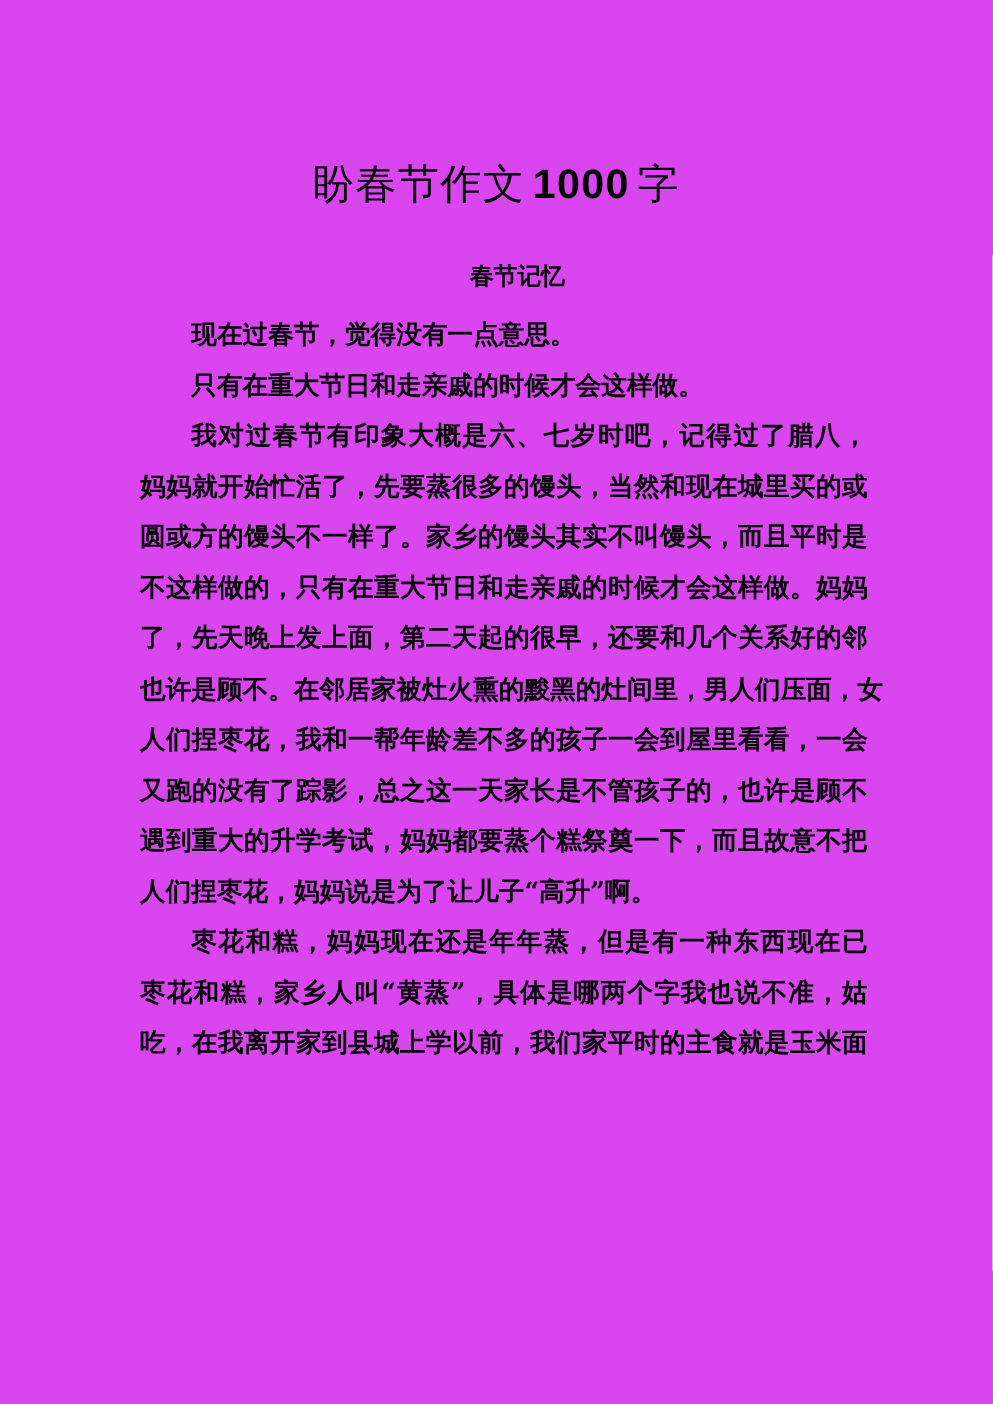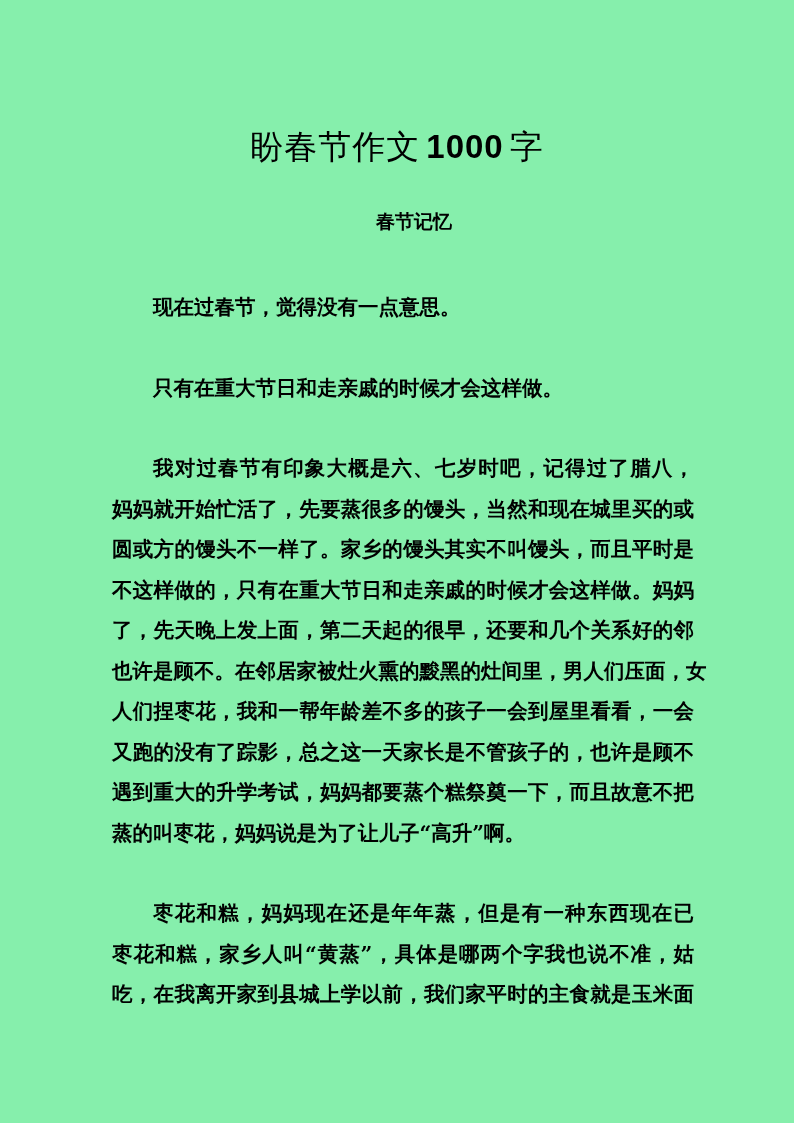--- a/index.html
+++ b/index.html
@@ -21,7 +21,7 @@
       top: 0;
       width: 794px;
       height: 1123px;
-      background: #86efac;
+      background: #d946ef;
     }
     .doc-title {
       position: absolute;

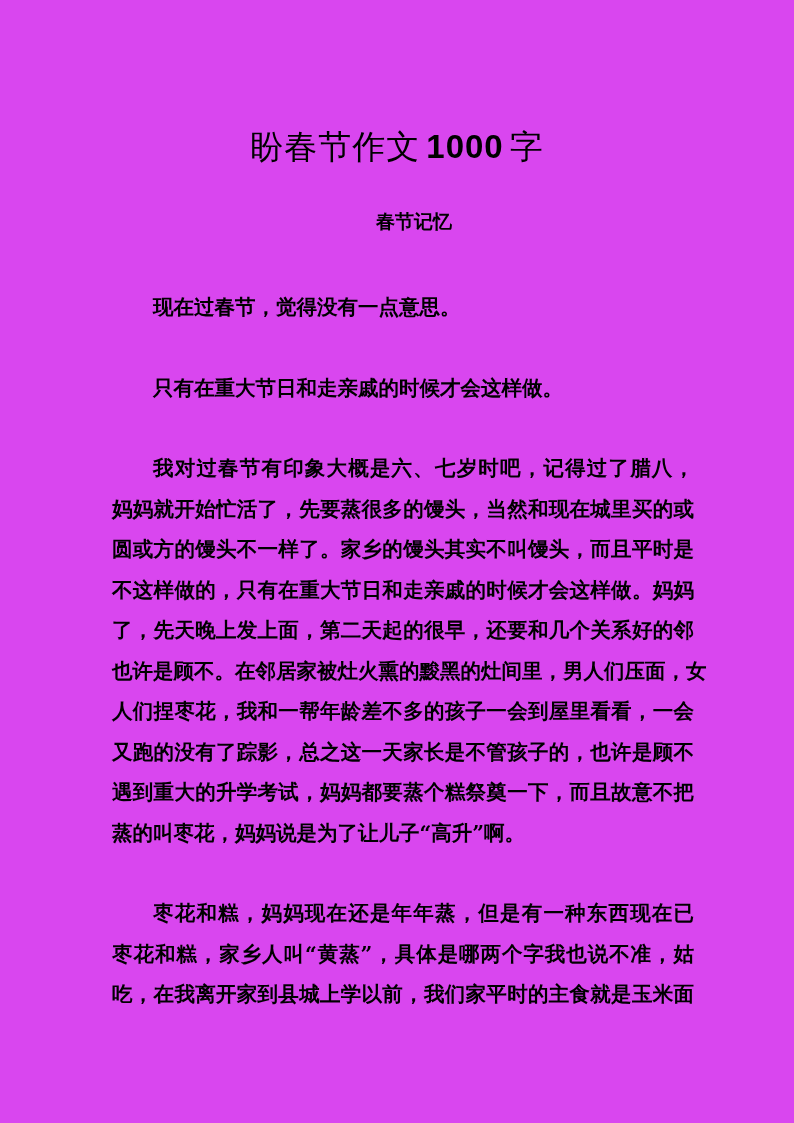--- a/index.html
+++ b/index.html
@@ -71,7 +71,6 @@
     }
     .line.indent {
       padding-left: 41px;
-      margin-top: 40px;
     }
     .line.last {
       text-align-last: left;

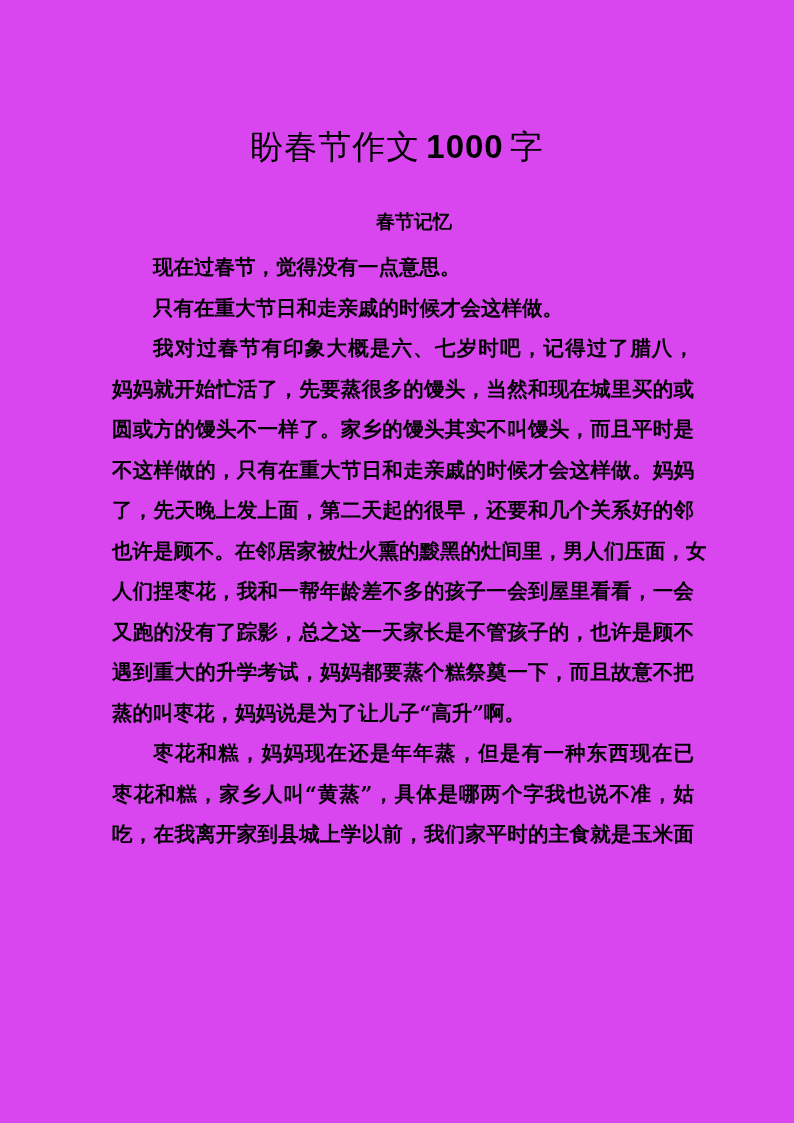--- a/index.html
+++ b/index.html
@@ -98,7 +98,7 @@
       <span class="line">人们捏枣花，我和一帮年龄差不多的孩子一会到屋里看看，一会</span>
       <span class="line">又跑的没有了踪影，总之这一天家长是不管孩子的，也许是顾不</span>
       <span class="line">遇到重大的升学考试，妈妈都要蒸个糕祭奠一下，而且故意不把</span>
-      <span class="line last">蒸的叫枣花，妈妈说是为了让儿子“高升”啊。</span>
+      <span class="line last">人们捏枣花，妈妈说是为了让儿子“高升”啊。</span>
       <span class="line indent">枣花和糕，妈妈现在还是年年蒸，但是有一种东西现在已</span>
       <span class="line">枣花和糕，家乡人叫“黄蒸”，具体是哪两个字我也说不准，姑</span>
       <span class="line">吃，在我离开家到县城上学以前，我们家平时的主食就是玉米面</span>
****
__To do__
A single number is the answer here: how many lines of the material contain the string "枣花和糕"?

__Written response__
2